When you get into the detail, it is the individuals who are working together. As Professor Richard Wilding, chair of supply chain strategy at Cranfield School of Management, explains: “2degrees platforms enhance levels of relationship management through greater social interaction. The sharing of ideas freely between all stakeholders drives innovation, which in turn maximises value in the final marketplace at less cost to the supply chain as a whole.”

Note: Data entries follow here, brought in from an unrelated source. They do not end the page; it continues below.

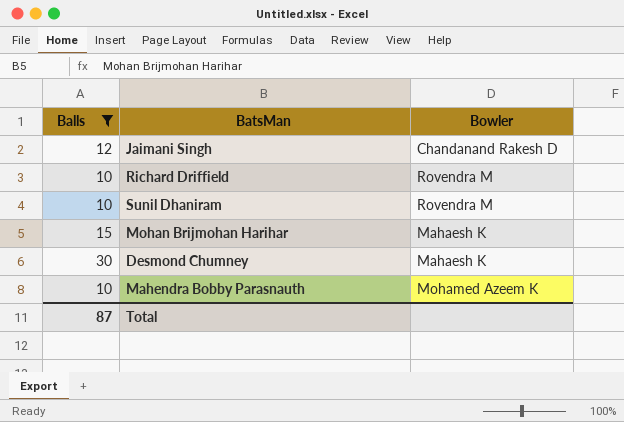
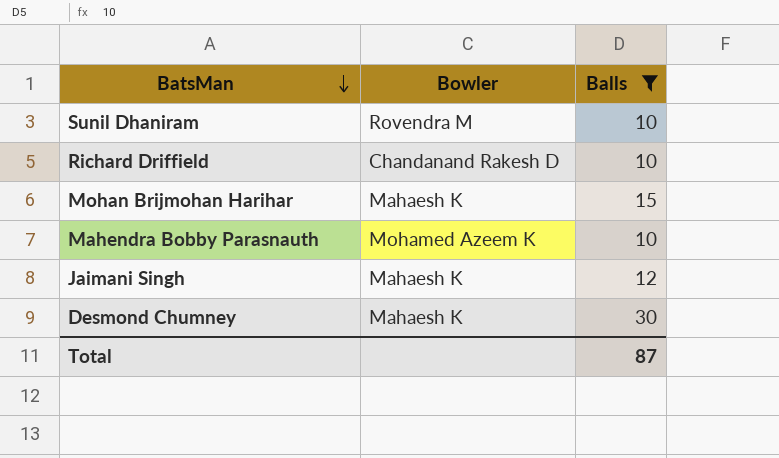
row order: none -> BatsMan descending
column Balls | position: 1 -> 3
Richard Driffield | Bowler: Rovendra M -> Chandanand Rakesh D
Jaimani Singh | Bowler: Chandanand Rakesh D -> Mahaesh K

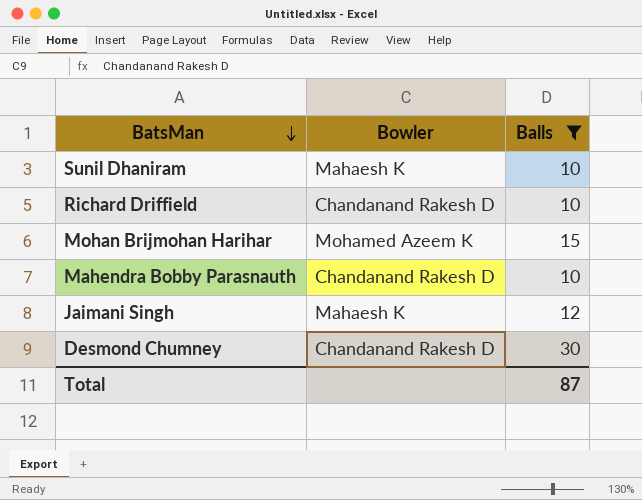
Sunil Dhaniram | Bowler: Rovendra M -> Mahaesh K
Mohan Brijmohan Harihar | Bowler: Mahaesh K -> Mohamed Azeem K
Mahendra Bobby Parasnauth | Bowler: Mohamed Azeem K -> Chandanand Rakesh D
Desmond Chumney | Bowler: Mahaesh K -> Chandanand Rakesh D

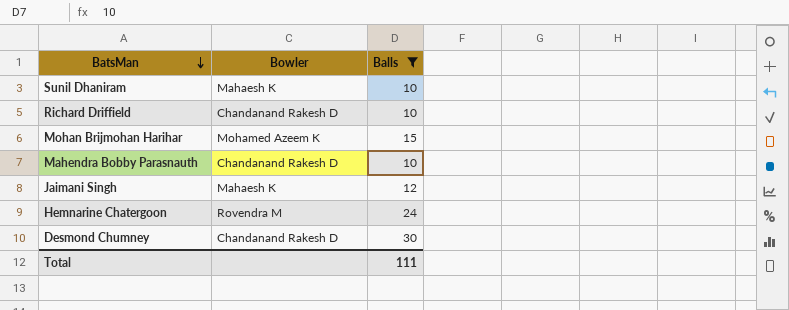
row Hemnarine Chatergoon: none -> Rovendra M | 24
Total | Balls: 87 -> 111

On issues such as energy, waste or health and safety, operational managers from different companies are asking each other for insight and advice. Bringing as many as 1,500 specialists together at a time creates a phenomenal human resource for problem-solving, with hundreds of thousands of exchanges of knowledge taking place. Whether discussing how to use a particular technology, engage a colleague or build a business case, it is this collaboration at a practical level that delivers tangible benefits, creates value and makes sustainable business happen.

It is also these sorts of exchanges that have led to investments being made. In one community of more than 300 companies, for example, 2degrees estimates they are generating close to €100 million in operational savings that have been directly supported and accelerated by fully linked collaboration.

So the future of supply chains is digital and fully linked. As can be seen with disruptive market innovators such as Uber and Airbnb, the digital era of business has arrived and is here to stay. Once the tech is out there, there is no going back. The secret is to embrace the change, Mr Chilcott concludes.

“It is all about getting the tech to work for you, rather than against you; to help you gain competitive advantage, not lose it; enhance reputation, not risk it. The adversarial approach to supplier management is history. You can’t coerce your suppliers, not for long anyway, and you can’t audit them into submission and compliance. The old ways are dead, killed by digital. The future is fully linked collaboration.”